In January this year, for example, he called the credit crisis "almost over". As stock markets tumbled in July he concluded another piece suggesting problems were overblown by declaring that "market prices are sometimes plain wrong".
What Kaletsky failed to mention in these and all his other weekly columns, as well as in several appearances as an economics pundit on TV programmes including the BBC's Newsnight, is that since 1999 he has been chief economist of a financial services company called GaveKal.
The firm, whose name is an amalgam of Kaletsky's and French co-founder Charles Gave's names, was initially set up as a pure research operation but in 2006 moved into fund management.
GaveKal's first fund, based in Ireland, is called GaveKal Platform Company fund. It is a 'long only' fund, which means that it only holds stocks rather than betting against them by 'shorting' them.
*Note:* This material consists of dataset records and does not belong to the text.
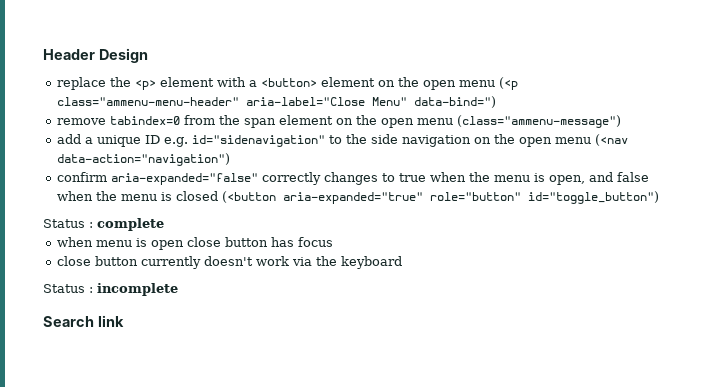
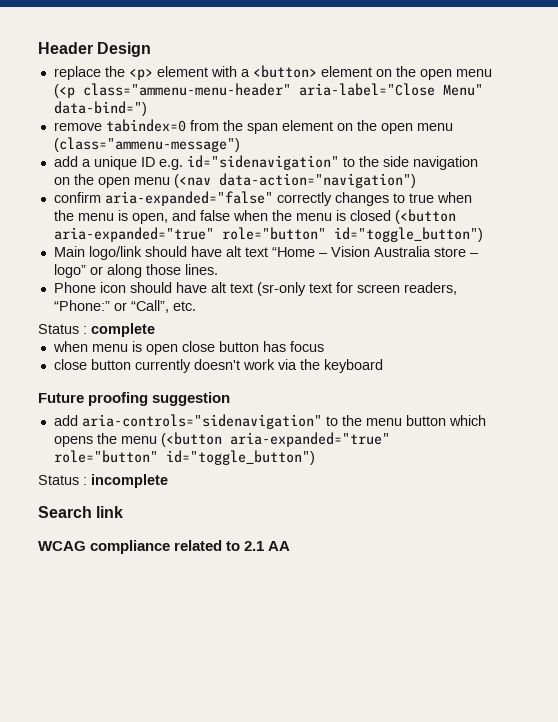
(659, 197) none -> [53,246,479,260] [53,264,218,278] [53,282,457,296] [53,300,196,313] // Main logo/link should have alt text “Home – Vision Australia store – logo” or along those lines. // Phone icon should have alt text (sr-only text for screen readers, “Phone:” or “Call”, etc.
(402, 262) none -> [38,392,231,406] [53,414,486,429] [53,432,390,447] [53,450,315,465] // Future proofing suggestion // add aria-controls="sidenavigation" to the menu button which opens the menu (<button aria-expanded="true" role="button" id="toggle_button")
(124, 321) none -> [38,540,291,554] // WCAG compliance related to 2.1 AA

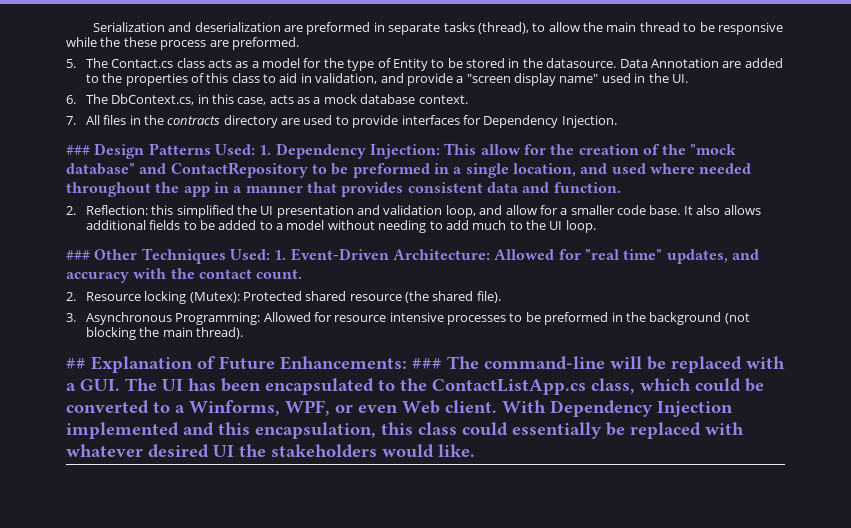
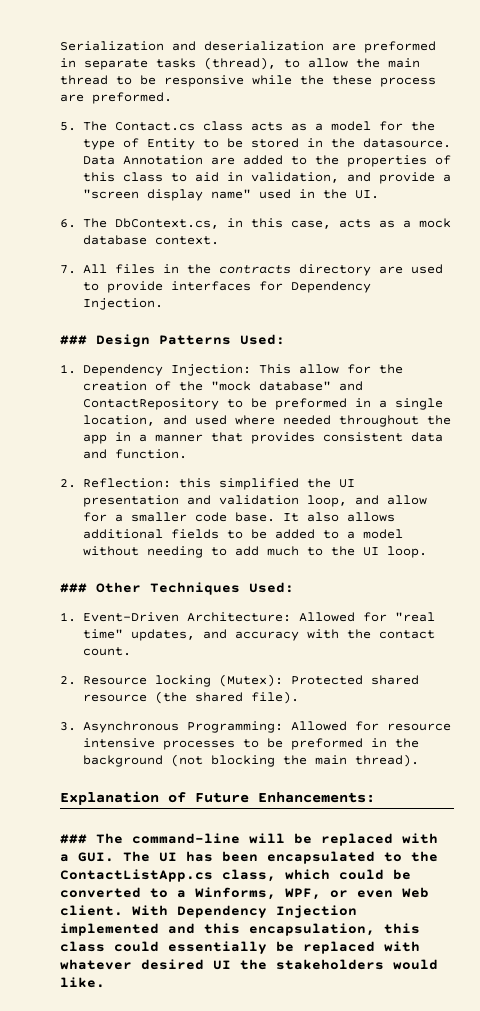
(255, 149) none -> (285, 339) //
(270, 254) none -> (294, 587) //
[66,358,86,369] ## -> (419, 760) none
(407, 363) none -> (375, 797) //

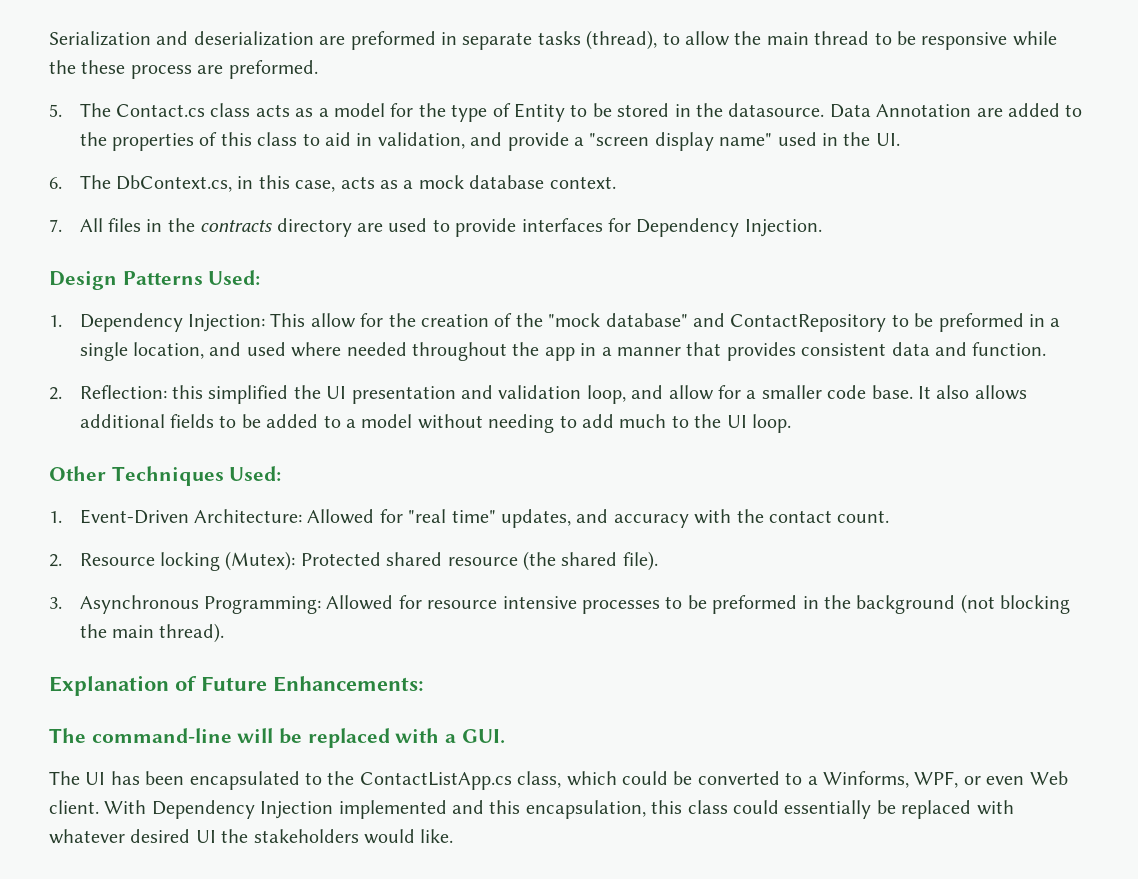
[60,335,87,345] ### -> (822, 228) none
[60,583,87,593] ### -> (791, 423) none
[60,834,87,844] ### -> (424, 684) none
(114, 857) none -> (505, 736) //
The 'platform companies' the fund invests in are firms that have outsourced most of their physical operations and trade on their brand and marketing, a trend catalogued in Kaletsky and Gave's book Brave New World.
GaveKal's website shows that at September this year the fund had a 'net performance' of -6.7 per cent and a 'rolling 12 month performance' of -16.3 per cent, reflecting worldwide stock market falls. In November 2007 Kaletsky acquired an even more explicit interest in the global financial crisis when GaveKal teamed up with a Texan firm "as a co-advisor of a hedge fund whose purpose is to profit from the unfolding European credit crunch".
While the Press Complaints Commission's code of practice only covers comment on specific shares in which a reporter has a significant interest, most journalists know they should either steer clear of subjects in which they have a financial stake or make clear what those interests are.
Financial commentators writing on subjects related to their 'day jobs' in the City know this too. They know their readers need to know.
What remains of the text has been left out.